Cercavo, sempre, di capire chi fossero i “disuguali”. Quelli che non si adattano, che non riescono mai, nella vita, a somigliare ad altre persone, a gruppi, a società intere. Rimangono sempre così, sospesi a metà, affacciati su qualcosa che riescono a capire, a penetrare, ad accogliere come un fuoco in una notte ghiacciata che però, a un certo punto, diventa fiammella sottile, con quel rosso guizzante che diventa blu e poi diventa nulla, sfuma nella notte del tempo e dell’anima. E quando la fiamma scompare, se ne vanno anche loro. Se ne vanno perché sentono che appartengono a un altrove indefinito, non perimetrabile, sconosciuto alle misure di cui ci serviamo per contenere, contare, salvare l’ansia d’ignoto che ci attanaglia.
Loro, i “disuguali”, sono animati da un nomadismo che galoppa su geografie interiori, appoggiate solo casualmente su quelle esterne, di cui sono matrice e allo stesso tempo estensione.
Queste anime sparse, distanti fra loro, così distanti che sembra quasi che un dio crudele le abbia gettate a caso nella vita, sparpagliandole nelle latitudini più impossibili, assurde, fino alla curva convessa del mondo, si cercano senza trovarsi, inquiete, curiose, bruciate dalla conoscenza precoce che solleva il velo dei giorni innocenti fatti di stelle e di luna e mostra, nella luce spietata del mezzogiorno, l’aspra verità delle cose.
Sono le persone che sanno, quelle che non si nascondono nelle certezze facili, etichettate, servite a dovere come una quotidiana pietanza. Come tutti i ribelli, conoscono la loro sorte, che non ha il soave profumo del lieto fine, di quella speranza che rende mobili le acque stagnanti dei dolori accennando, mentre si piange e si soffre, a una modifica in corso, non ancora visibile eppure possibile. E allora la lacrima tace mentre si guarda a un futuro diverso. Invece Non ci sono possibilità, per loro, al di fuori dell’unica sicurezza: il movimento continuo, dentro e fuori, in un esilio fisiologico, che tesse le trame di sangue e di carne, che orna i capelli, che respira lo stesso respiro.
E nella solitudine ritrovano moltitudini di essenze, giochi e leggerezze senza nessuna appartenenza, profondità invitanti in cui tuffarsi dondolandosi nelle anse del tempo.
Mentre gli altri si affannano, saltando e scendendo giù rapidissimi, agilissimi, come un capretto in cima a una roccia, loro guardano, e a volte rincorrono morsi di vita interrogando la margherita dei giorni sulla loro sorte: felice o infelice, arrivato o partito, prendere o lasciare…
Perché la vita, in fondo, è sempre un bilico tra il lasciare e il prendere.
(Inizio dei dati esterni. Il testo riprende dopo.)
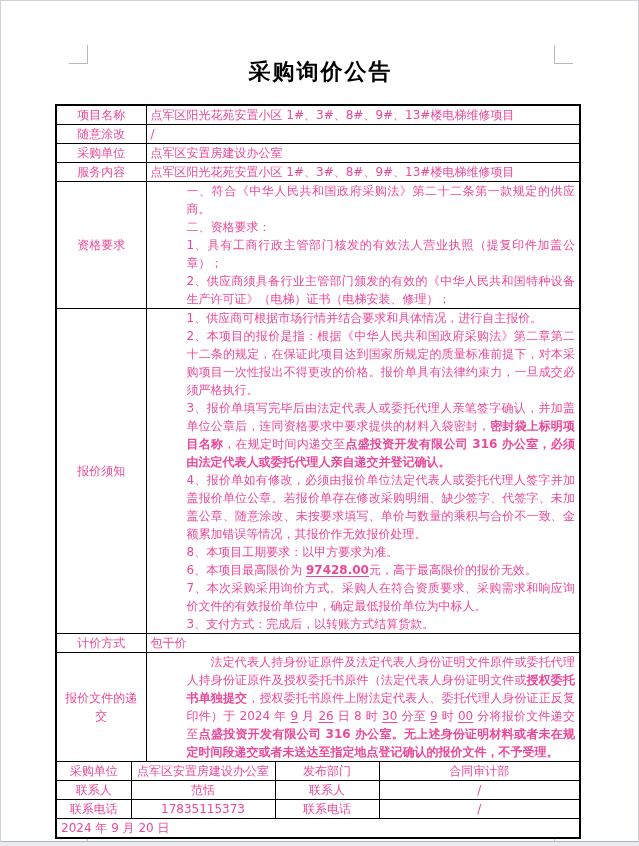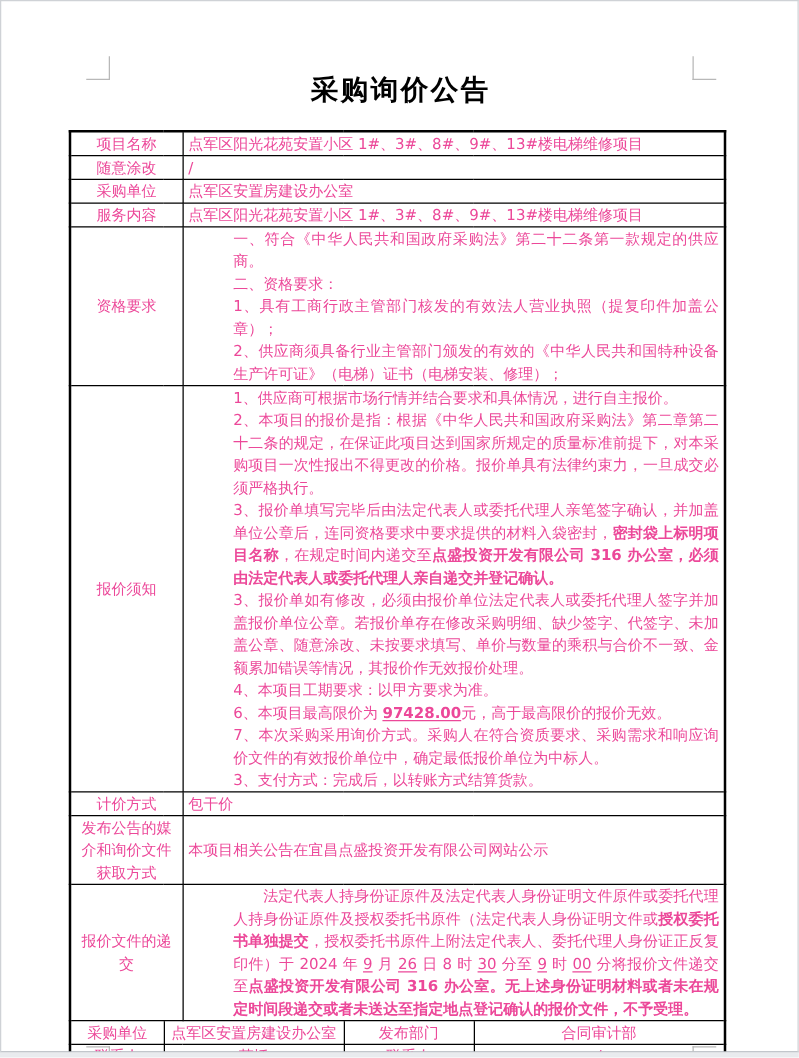--- a/index.html
+++ b/index.html
@@ -103,7 +103,7 @@
             <div class="para"><span>1、供应商可根据市场行情并结合要求和具体情况，进行自主报价。</span></div>
             <div class="para"><span>2、本项目的报价是指：根据《中华人民共和国政府采购法》第二章第二十二条的规定，在保证此项目达到国家所规定的质量标准前提下，对本采购项目一次性报出不得更改的价格。报价单具有法律约束力，一旦成交必须严格执行。</span></div>
             <div class="para"><span>3、报价单填写完毕后由法定代表人或委托代理人亲笔签字确认，并加盖单位公章后，连同资格要求中要求提供的材料入袋密封，</span><span class="b">密封袋上标明项目名称</span><span>，在规定时间内递交至</span><span class="b">点盛投资开发有限公司 316 办公室，必须由法定代表人或委托代理人亲自递交并登记确认。</span></div>
-            <div class="para"><span>3、报价单如有修改，必须由报价单位法定代表人或委托代理人签字并加盖报价单位公章。若报价单存在修改采购明细、缺少签字、代签字、未加盖公章、随意涂改、未按要求填写、单价与数量的乘积与合价不一致、金额累加错误等情况，其报价作无效报价处理。</span></div>
+            <div class="para"><span>4、报价单如有修改，必须由报价单位法定代表人或委托代理人签字并加盖报价单位公章。若报价单存在修改采购明细、缺少签字、代签字、未加盖公章、随意涂改、未按要求填写、单价与数量的乘积与合价不一致、金额累加错误等情况，其报价作无效报价处理。</span></div>
             <div class="para"><span>4、本项目工期要求：以甲方要求为准。</span></div>
             <div class="para"><span>6、本项目最高限价为 </span><span class="b u">97428.00</span><span>元，高于最高限价的报价无效。</span></div>
             <div class="para"><span>7、本次采购采用询价方式。采购人在符合资质要求、采购需求和响应询价文件的有效报价单位中，确定最低报价单位为中标人。</span></div>

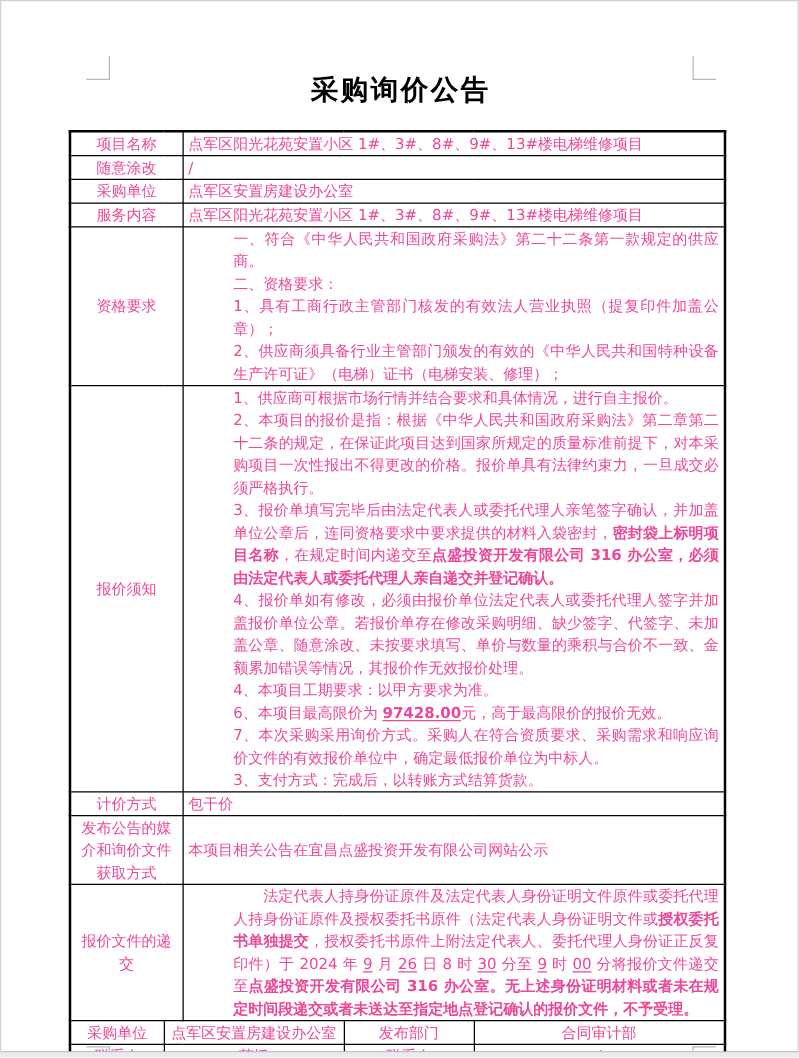--- a/index.html
+++ b/index.html
@@ -104,7 +104,7 @@
             <div class="para"><span>2、本项目的报价是指：根据《中华人民共和国政府采购法》第二章第二十二条的规定，在保证此项目达到国家所规定的质量标准前提下，对本采购项目一次性报出不得更改的价格。报价单具有法律约束力，一旦成交必须严格执行。</span></div>
             <div class="para"><span>3、报价单填写完毕后由法定代表人或委托代理人亲笔签字确认，并加盖单位公章后，连同资格要求中要求提供的材料入袋密封，</span><span class="b">密封袋上标明项目名称</span><span>，在规定时间内递交至</span><span class="b">点盛投资开发有限公司 316 办公室，必须由法定代表人或委托代理人亲自递交并登记确认。</span></div>
             <div class="para"><span>4、报价单如有修改，必须由报价单位法定代表人或委托代理人签字并加盖报价单位公章。若报价单存在修改采购明细、缺少签字、代签字、未加盖公章、随意涂改、未按要求填写、单价与数量的乘积与合价不一致、金额累加错误等情况，其报价作无效报价处理。</span></div>
-            <div class="para"><span>4、本项目工期要求：以甲方要求为准。</span></div>
+            <div class="para"><span>8、本项目工期要求：以甲方要求为准。</span></div>
             <div class="para"><span>6、本项目最高限价为 </span><span class="b u">97428.00</span><span>元，高于最高限价的报价无效。</span></div>
             <div class="para"><span>7、本次采购采用询价方式。采购人在符合资质要求、采购需求和响应询价文件的有效报价单位中，确定最低报价单位为中标人。</span></div>
             <div class="para"><span>3、支付方式：完成后，以转账方式结算货款。</span></div>

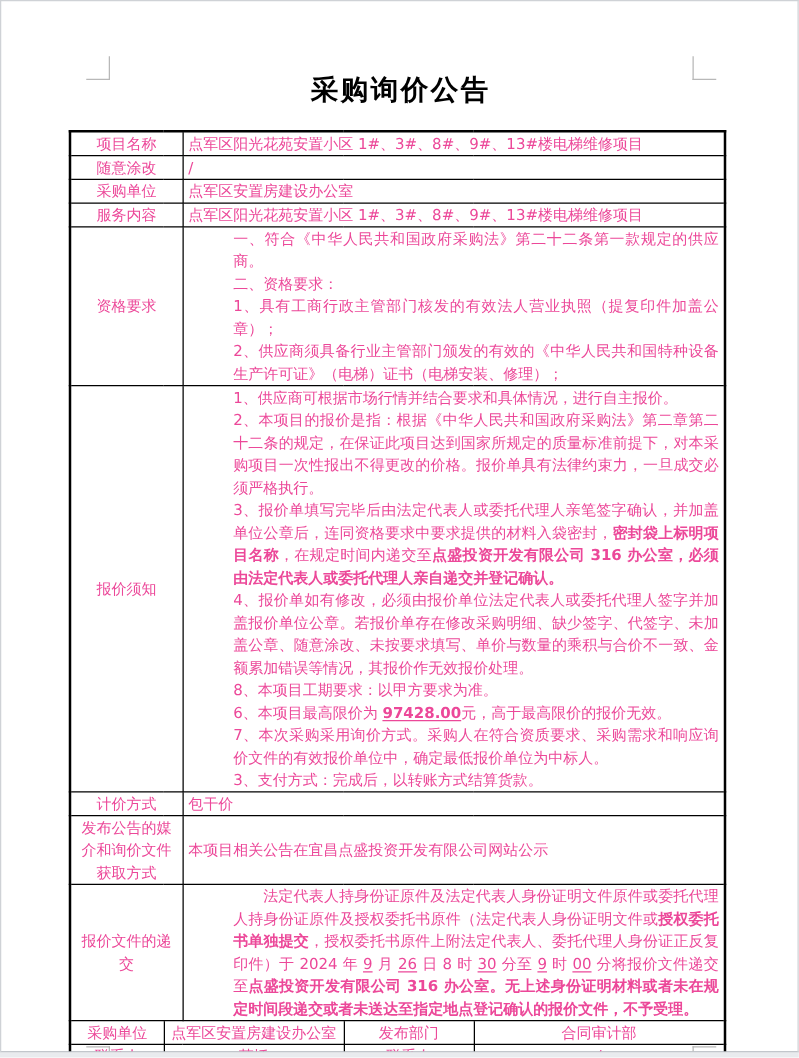--- a/index.html
+++ b/index.html
@@ -115,10 +115,6 @@
         <td class="val" colspan="3">包干价</td>
       </tr>
       <tr>
-        <td class="lbl" colspan="2">发布公告的媒介和询价文件获取方式</td>
-        <td class="val" colspan="3">本项目相关公告在宜昌点盛投资开发有限公司网站公示</td>
-      </tr>
-      <tr>
         <td class="lbl" colspan="2">报价文件的递交</td>
         <td class="val" colspan="3">
             <div class="para indent"><span>法定代表人持身份证原件及法定代表人身份证明文件原件或委托代理人持身份证原件及授权委托书原件（法定代表人身份证明文件或</span><span class="b">授权委托书单独提交</span><span>，授权委托书原件上附法定代表人、委托代理人身份证正反复印件）于 2024 年 </span><span class="u">9</span><span> 月 </span><span class="u">26</span><span> 日 8 时 </span><span class="u">30</span><span> 分至 </span><span class="u">9</span><span> 时 </span><span class="u">00</span><span> 分将报价文件递交至</span><span class="b">点盛投资开发有限公司 316 办公室。无上述身份证明材料或者未在规定时间段递交或者未送达至指定地点登记确认的报价文件，不予受理。</span></div>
E se prendi troppo ti ingolfi, diventi ridicolo come certe costruzioni barocche, come i lussi di pochi imbecilli che credono che il mondo sia grande quanto il diamante che portano al dito, mentre un’altra massa di imbecilli invidia loro la circonferenza di quel diamante in cui si pensa nasca e finisca tutto. Ma se lasci, se lasci sul serio, ti accorgi che non avere più nulla ti rende invulnerabile e allo stesso così fragile, così esposto alle stagioni che passando lasciano segni più aspri, ragnatele sulla faccia ma anche nell’anima. Lasciare è difficile.
Così anche loro, i “disuguali”, a volte preferiscono prendere, pur sapendo che un momentaneo, illusorio conforto è debole come il petalo della margherita che per quella risposta hanno staccato.
Poi ricominciano, ricominciano con i loro eterni dubbi, le mai sopite domande, e partono. Partono ancora, in cerca di un nessun dove.